“Of course, the targets are global, but politicians behind 30 by 30 have played with the confusion between national and global targets,” said Soria, a campaign director.


Protected areas refer to clearly defined geographical spaces of land or ocean that are conserved long term to safeguard their rich biodiversity, the environmental benefits they provide and their cultural value, according to the International Union for Conservation of Nature (IUCN).

However, environmentalists say the quality of protected areas also matters, such as where they are located and how they are run.

Experts from the IUCN have called for them to include globally significant biodiversity, to be effectively governed and managed, representative of global ecology, and well-connected with other protected areas.

“The question is whether they will be able to agree on all of those technical aspects,” said Charles Barber, director of natural resources governance and policy at the World Resources Institute (WRI), a US-based think-tank.

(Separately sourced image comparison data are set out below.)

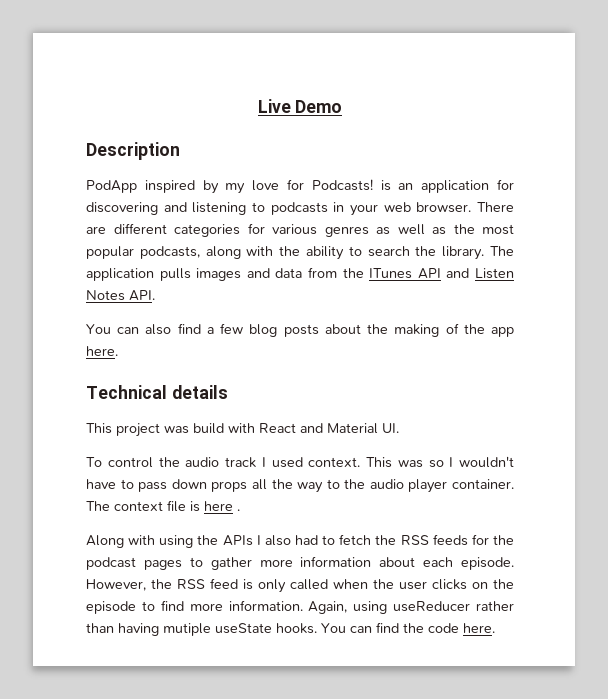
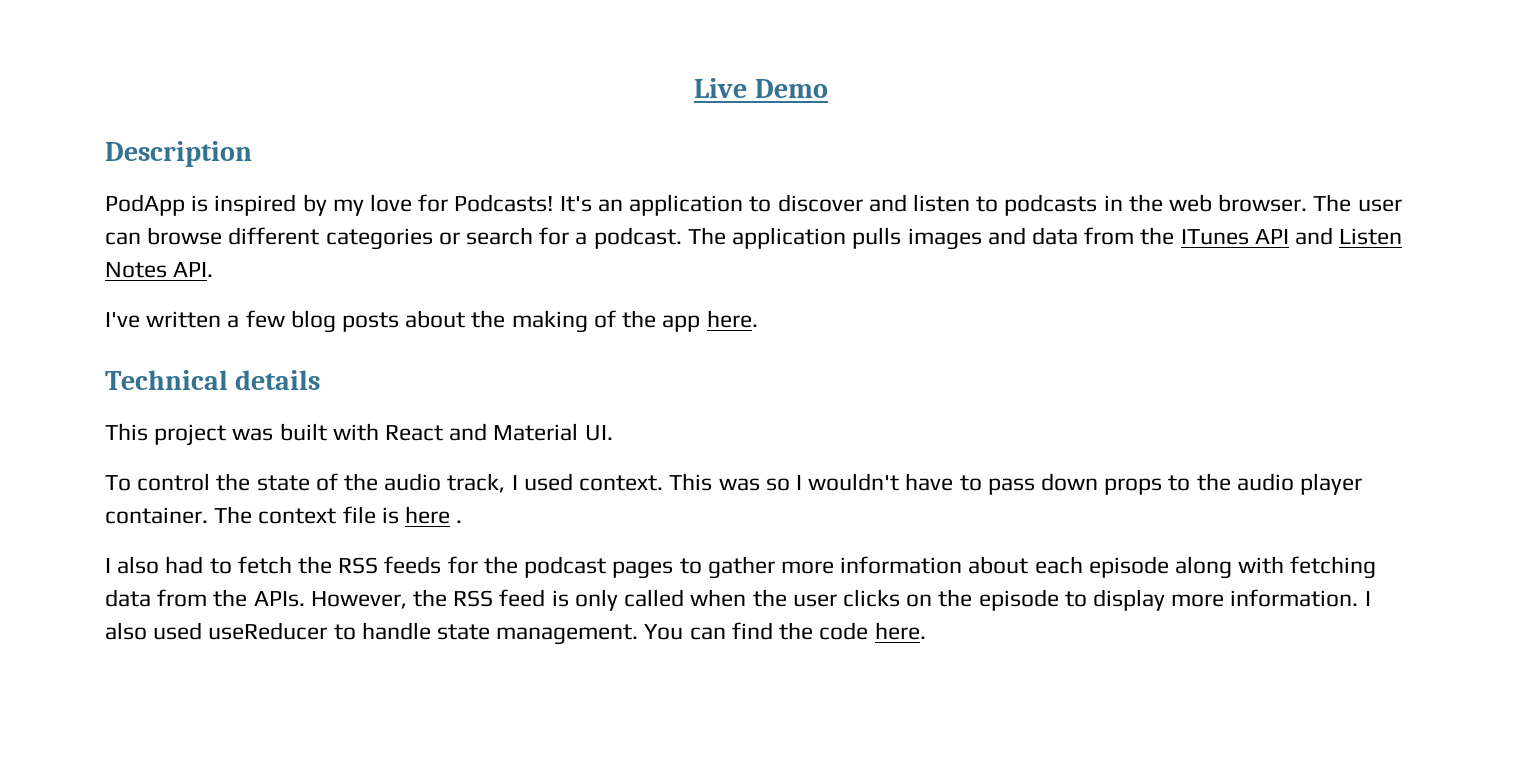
(137, 186) none -> [191,195,209,212] is
[380,180,391,191] is -> [559,196,592,212] It's
[497,179,515,190] [86,202,247,215] for discovering and listening -> [749,194,970,212] to discover and listen
[350,204,378,216] your -> [1128,194,1163,212] the
[477,202,514,212] [86,223,514,237] [86,246,485,260] There are different categories for various genres as well as the most popular podcasts, along with the ability to search the library. -> [1313,194,1402,212] [105,227,682,250] The user can browse different categories or search for a podcast.
[86,323,201,335] You can also find -> [105,311,222,328] I've written
[193,423,224,434] build -> [279,423,327,441] built
[185,457,256,468] audio track -> [256,473,506,493] state of the audio track,
[251,479,324,493] all the way -> (1163, 486) none
[86,535,253,548] Along with using the APIs -> (463, 521) none
[461,557,514,570] episode. -> [1088,556,1377,579] [105,589,305,607] episode along with fetching data from the APIs.
[160,600,184,611] find -> [1092,589,1165,611] display
[308,601,514,614] [86,623,317,636] Again, using useReducer rather than having mutiple useState hooks. -> [1364,591,1371,606] [105,622,639,645] I also used useReducer to handle state management.

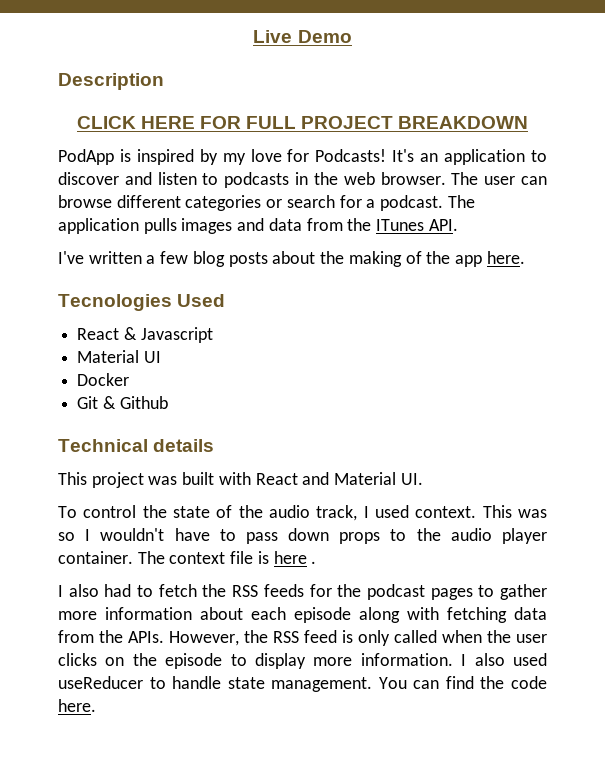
(252, 154) none -> [76,116,529,129] // CLICK HERE FOR FULL PROJECT BREAKDOWN
[1254,227,1403,245] [105,262,167,278] API and Listen Notes -> (425, 225) none
(758, 319) none -> [58,294,226,311] [77,327,213,343] [77,350,161,363] [77,373,130,386] [77,396,168,409] // Tecnologies Used // React & Javascript // Material UI // Docker // Git & Github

Barber said there are several complex issues facing COP15 negotiators in deciding which natural areas should count as protected, and the diversity of the planet’s nature means it is hard to find a “one-size-fits-all” approach.

As with “loss and damage” at COP27, where a committee was established to recommend new funding arrangements for worst-hit climate nations, Barber said he expects COP15 negotiators to create a technical working group to iron these issues out.

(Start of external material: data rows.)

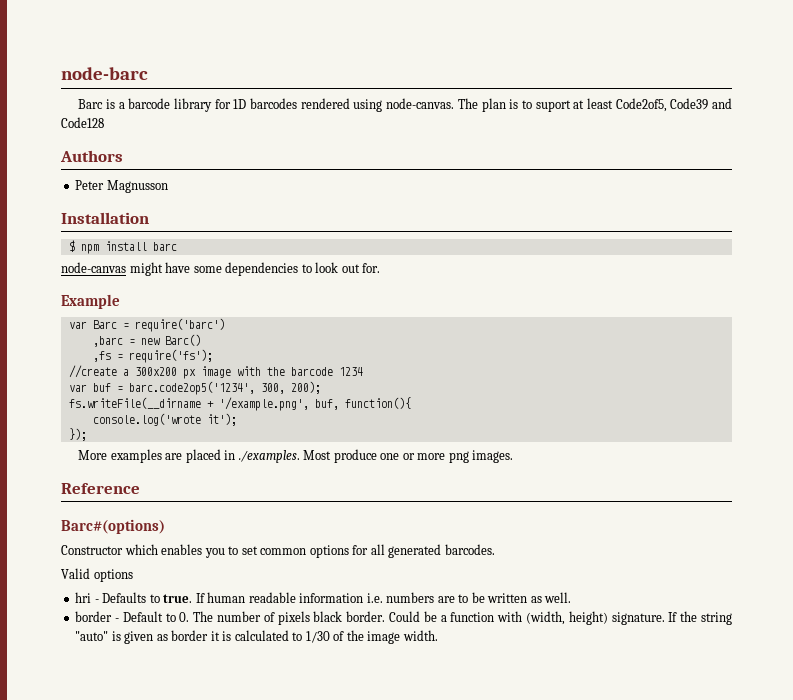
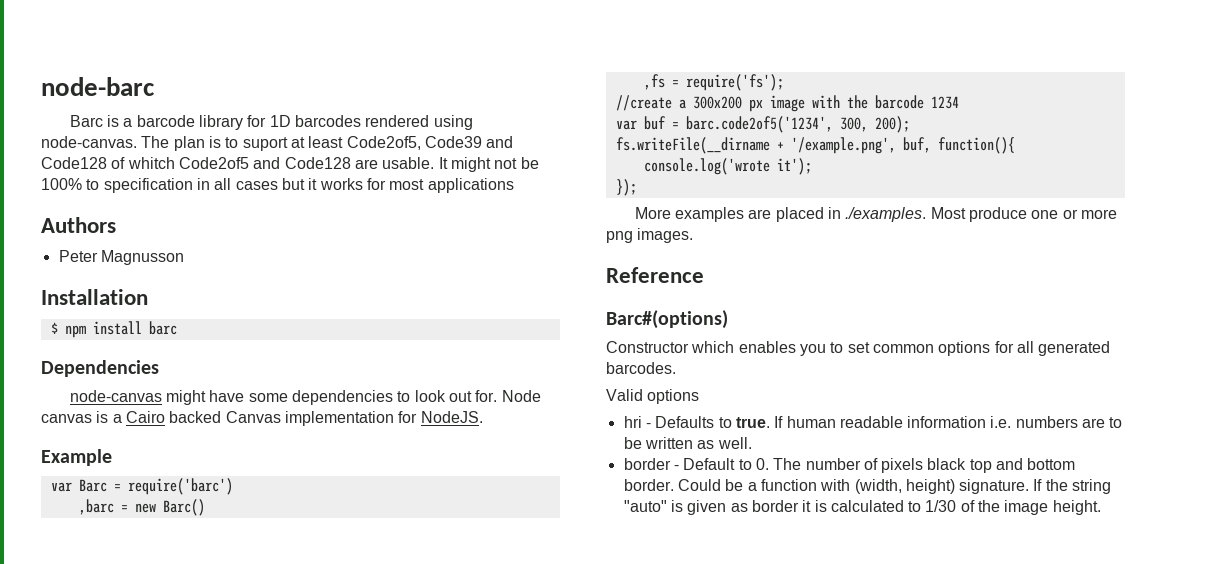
(104, 122) none -> [111,157,539,172] [41,178,514,193] of whitch Code2of5 and Code128 are usable. It might not be 100% to specification in all cases but it works for most applications
(177, 246) none -> [41,360,159,377] // Dependencies
(381, 268) none -> [501,390,541,402] [41,411,483,426] Node canvas is a Cairo backed Canvas implementation for NodeJS.
[128,381,255,395] barc.code2op5('1234', -> [685,116,833,133] barc.code2of5('1234',
(343, 616) none -> [969,458,1076,473] top and bottom
[402,630,438,641] width. -> [1052,500,1101,515] height.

A large proportion of the world’s remaining biodiversity lies within the traditional lands of indigenous peoples and local communities, such as tropical and boreal forests.

One criticism of nature protection has been that such communities have been evicted from their lands in the process of setting up protected areas – a practice often referred to as “fortress conservation”.

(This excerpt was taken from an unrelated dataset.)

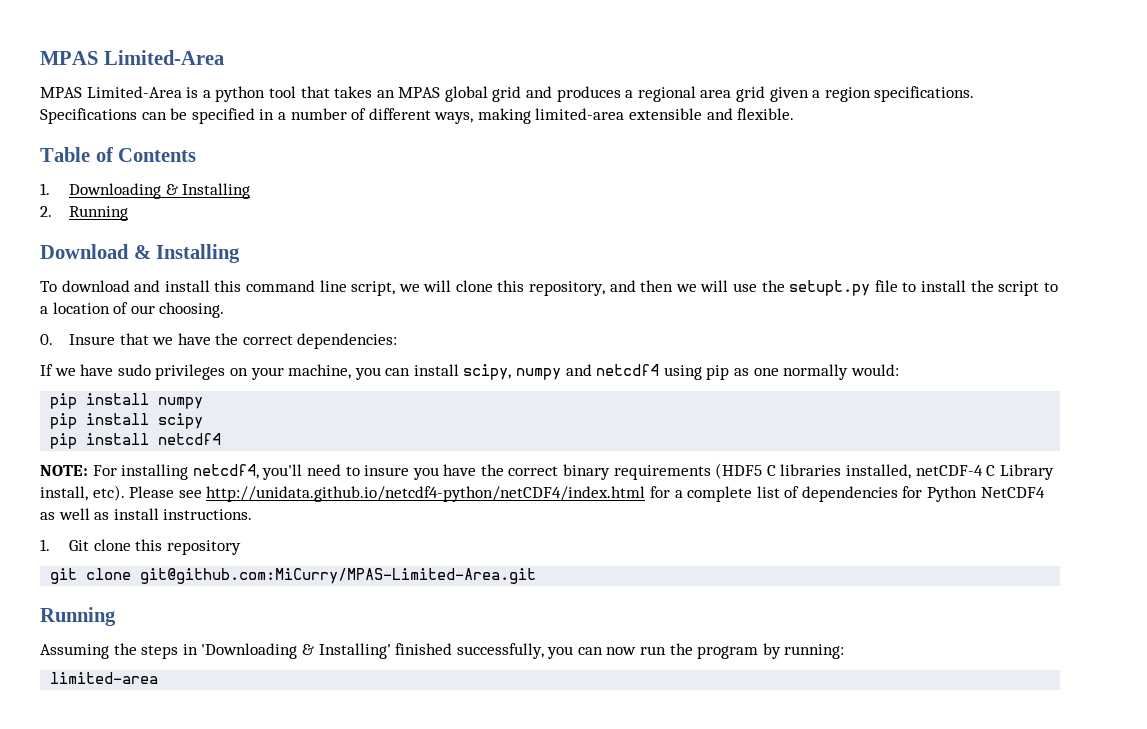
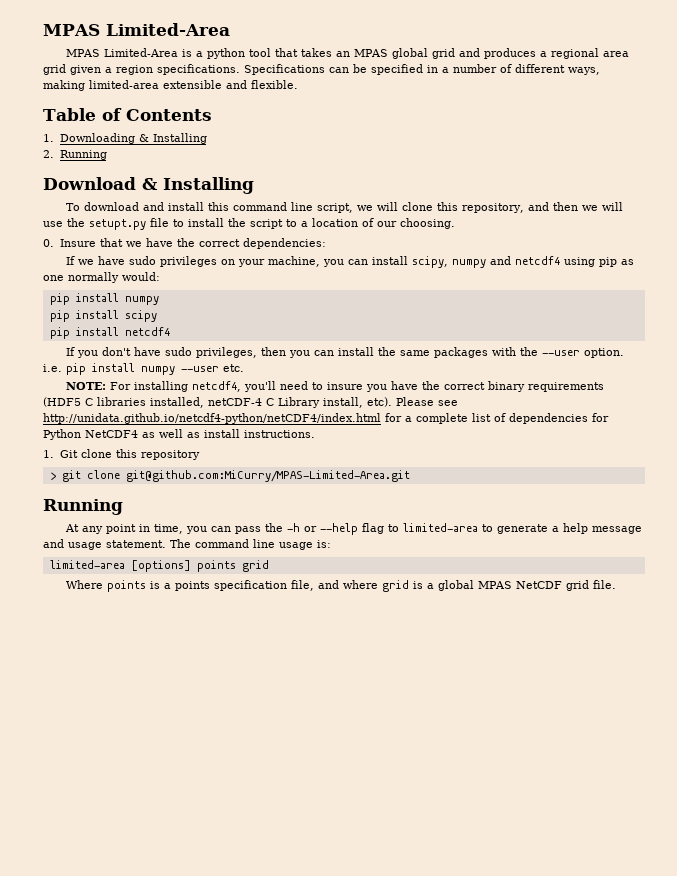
(222, 439) none -> [65,347,624,358] [43,363,244,375] // If you don't have sudo privileges, then you can install the same packages with the --user option. i.e. pip install numpy --user etc.
(241, 547) none -> [49,472,56,480] >
[40,643,845,659] [50,672,159,684] Assuming the steps in 'Downloading & Installing' finished successfully, you can now run the program by running: // limited-area -> [64,523,642,535] [43,539,331,550] [49,560,269,572] [65,580,616,592] At any point in time, you can pass the -h or --help flag to limited-area to generate a help message and usage statement. The command line usage is: // limited-area [options] points grid // Where points is a points specification file, and where grid is a global MPAS NetCDF grid file.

More than 250,000 people in 15 countries were evicted because of protected areas from 1990 to 2014, according to data compiled by the Rights and Resources Initiative, a group that works on forests and local development.

Valérie Courtois, a professional forester and director of the Indigenous Leadership Initiative, said COP15 should recognise the rights and responsibilities of indigenous peoples and respect their conservation leadership on these lands.

She said indigenous people offer a “global model” for sustainable stewardship, and in Canada they usually protect over 60% of their territories.

“This is the path out of the climate and biodiversity crises: if we take care of the land, the land takes care of us,” Courtois said. “We are glad to see Canada and the rest of the world starting to catch up with indigenous ambitions.”


According to a 2020 report from the World Economic Forum, more than half of the world’s total GDP is dependent on nature and its services, which means nature loss poses a significant risk to the world’s economic health.

However, there are costs associated with conservation, particularly for biodiversity-rich developing countries that lack sufficient resources – such as the tropical rainforests in Brazil and Indonesia, which are yet to back the 30 by 30 goal.

“The level of ambition on spatial targets will need to be balanced against what they see as the level of ambition on funds,” said Barber from WRI.